▸ **Data shown**
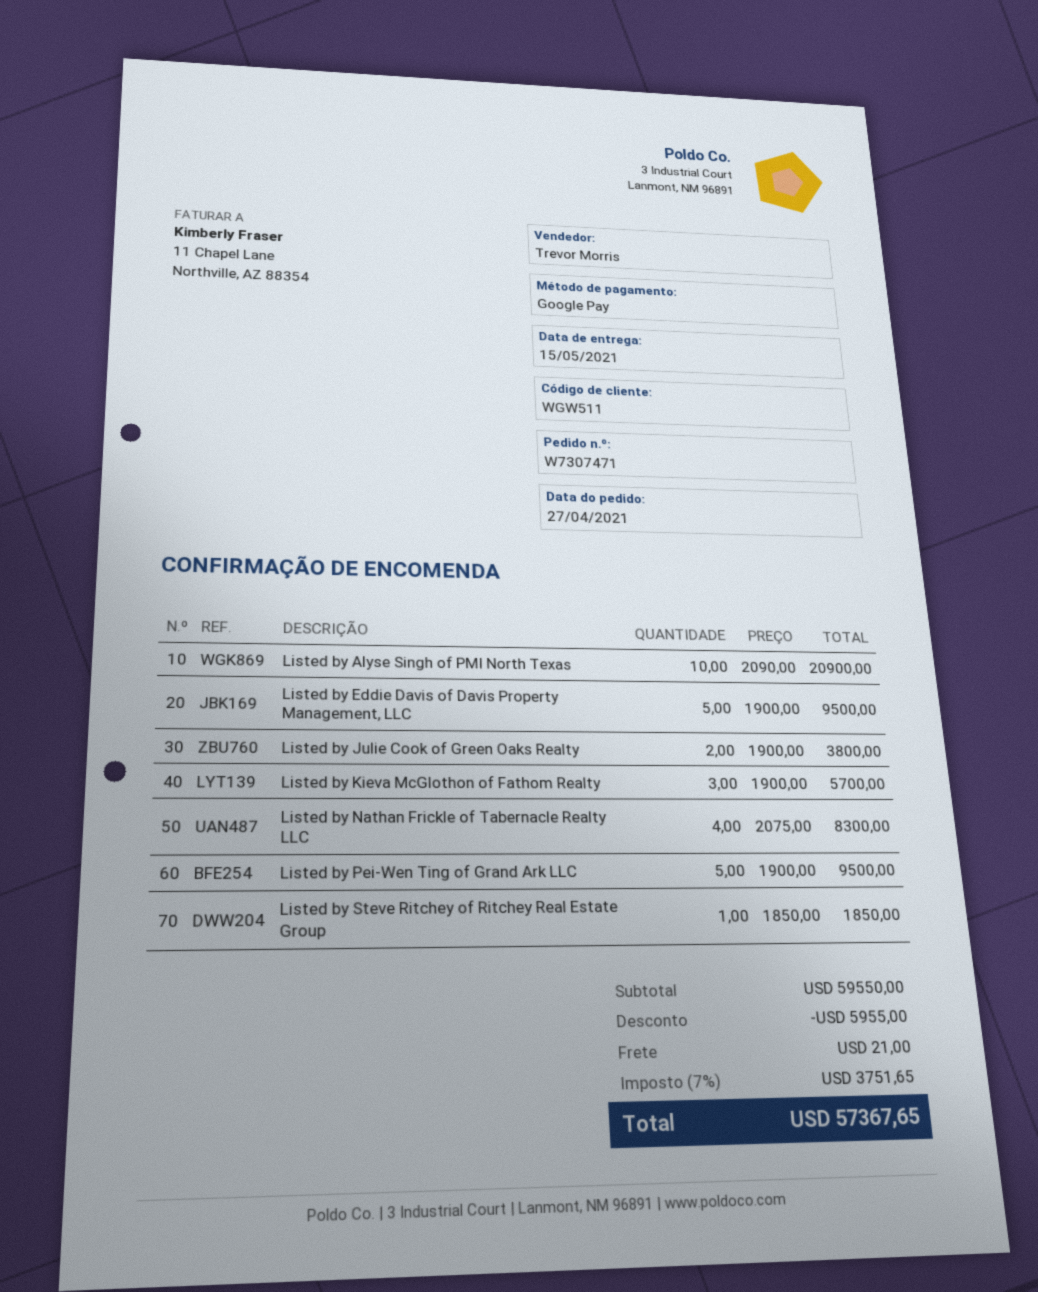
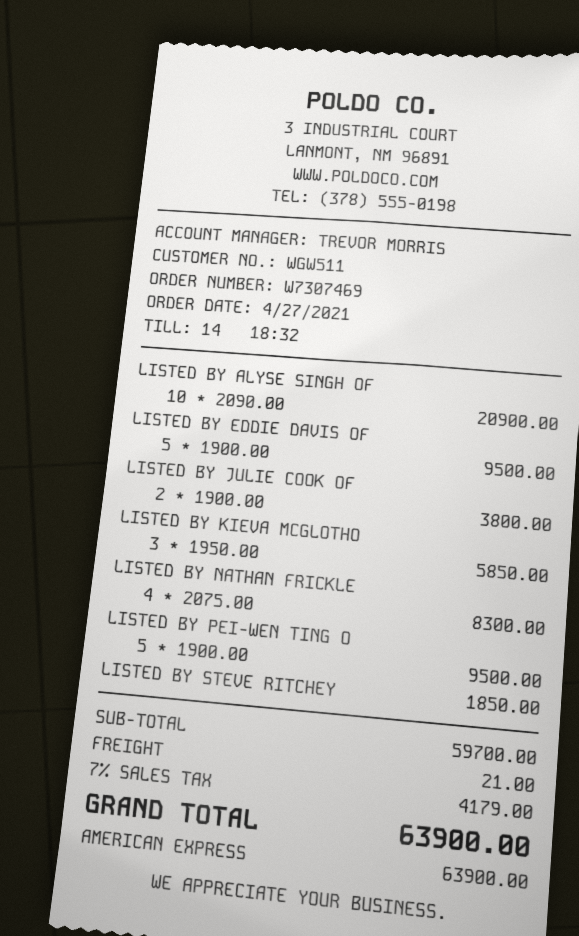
order number: W7307471 -> W7307469
payment method: Google Pay -> American Express
Listed by Kieva McGlothon of Fathom Realty: 3 x 1900.00 = 5700.00 -> 3 x 1950.00 = 5850.00
subtotal: 59550.00 -> 59700.00
discount: 5955.00 -> none
tax: 7% = 3751.65 -> 7% = 4179.00
total: 57367.65 -> 63900.00

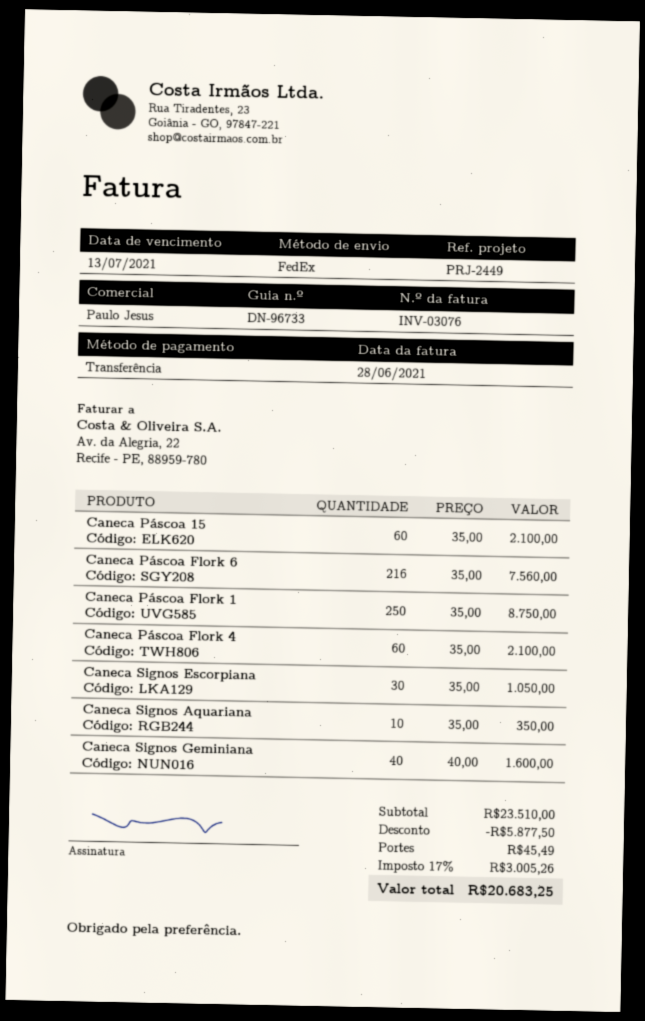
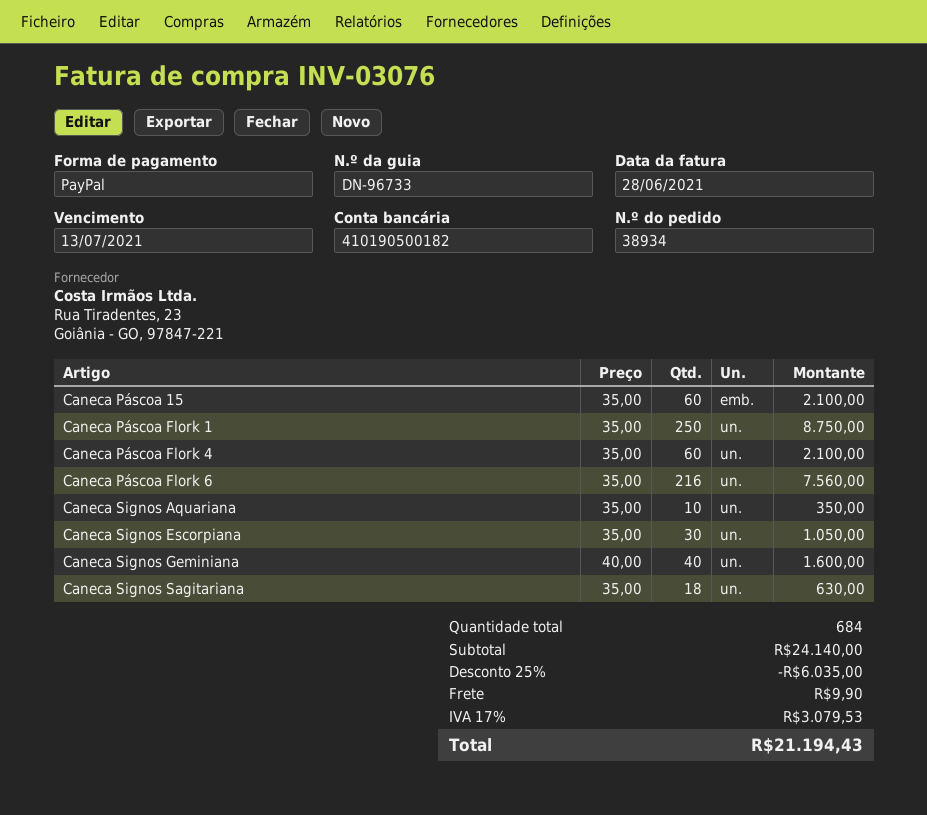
payment method: bank transfer -> PayPal
Caneca Signos Sagitariana: none -> 18 x 35.00 = 630.00
subtotal: 23510.00 -> 24140.00
discount: 5877.50 -> 6035.00
shipping: 45.49 -> 9.90
tax: 17% = 3005.26 -> 17% = 3079.53
total: 20683.25 -> 21194.43

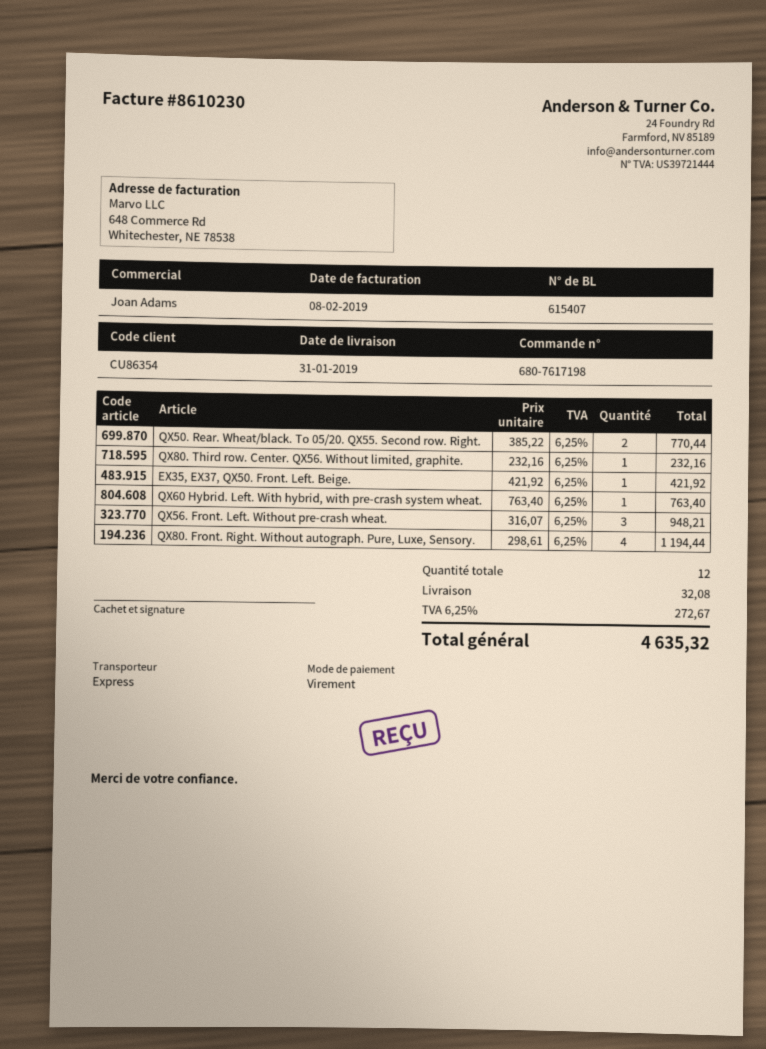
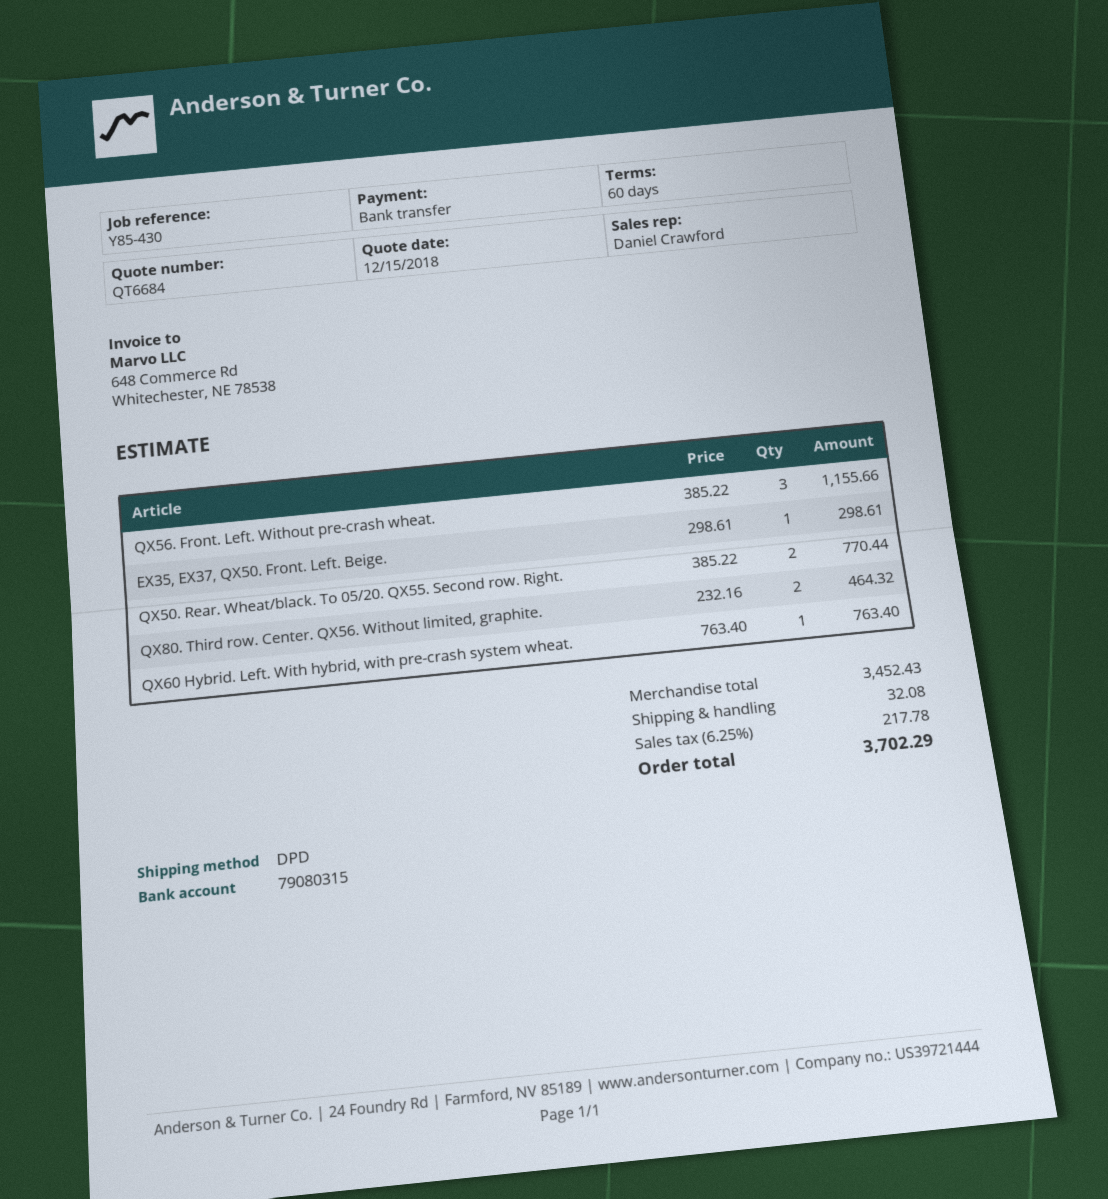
sales rep: Joan Adams -> Daniel Crawford
shipping method: express -> DPD
QX80. Third row. Center. QX56. Without limited, graphite.: 1 x 232.16 = 232.16 -> 2 x 232.16 = 464.32
EX35, EX37, QX50. Front. Left. Beige.: 1 x 421.92 = 421.92 -> 1 x 298.61 = 298.61
QX56. Front. Left. Without pre-crash wheat.: 3 x 316.07 = 948.21 -> 3 x 385.22 = 1155.66
QX80. Front. Right. Without autograph. Pure, Luxe, Sensory.: 4 x 298.61 = 1194.44 -> none
tax: 6.25% = 272.67 -> 6.25% = 217.78
total: 4635.32 -> 3702.29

▸ **Assignment**
The records above are to be duplicated exactly, pictures left out.

▸ **Result of the task**
order number: W7307471 -> W7307469
payment method: Google Pay -> American Express
Listed by Kieva McGlothon of Fathom Realty: 3 x 1900.00 = 5700.00 -> 3 x 1950.00 = 5850.00
subtotal: 59550.00 -> 59700.00
discount: 5955.00 -> none
tax: 7% = 3751.65 -> 7% = 4179.00
total: 57367.65 -> 63900.00

payment method: bank transfer -> PayPal
Caneca Signos Sagitariana: none -> 18 x 35.00 = 630.00
subtotal: 23510.00 -> 24140.00
discount: 5877.50 -> 6035.00
shipping: 45.49 -> 9.90
tax: 17% = 3005.26 -> 17% = 3079.53
total: 20683.25 -> 21194.43

sales rep: Joan Adams -> Daniel Crawford
shipping method: express -> DPD
QX80. Third row. Center. QX56. Without limited, graphite.: 1 x 232.16 = 232.16 -> 2 x 232.16 = 464.32
EX35, EX37, QX50. Front. Left. Beige.: 1 x 421.92 = 421.92 -> 1 x 298.61 = 298.61
QX56. Front. Left. Without pre-crash wheat.: 3 x 316.07 = 948.21 -> 3 x 385.22 = 1155.66
QX80. Front. Right. Without autograph. Pure, Luxe, Sensory.: 4 x 298.61 = 1194.44 -> none
tax: 6.25% = 272.67 -> 6.25% = 217.78
total: 4635.32 -> 3702.29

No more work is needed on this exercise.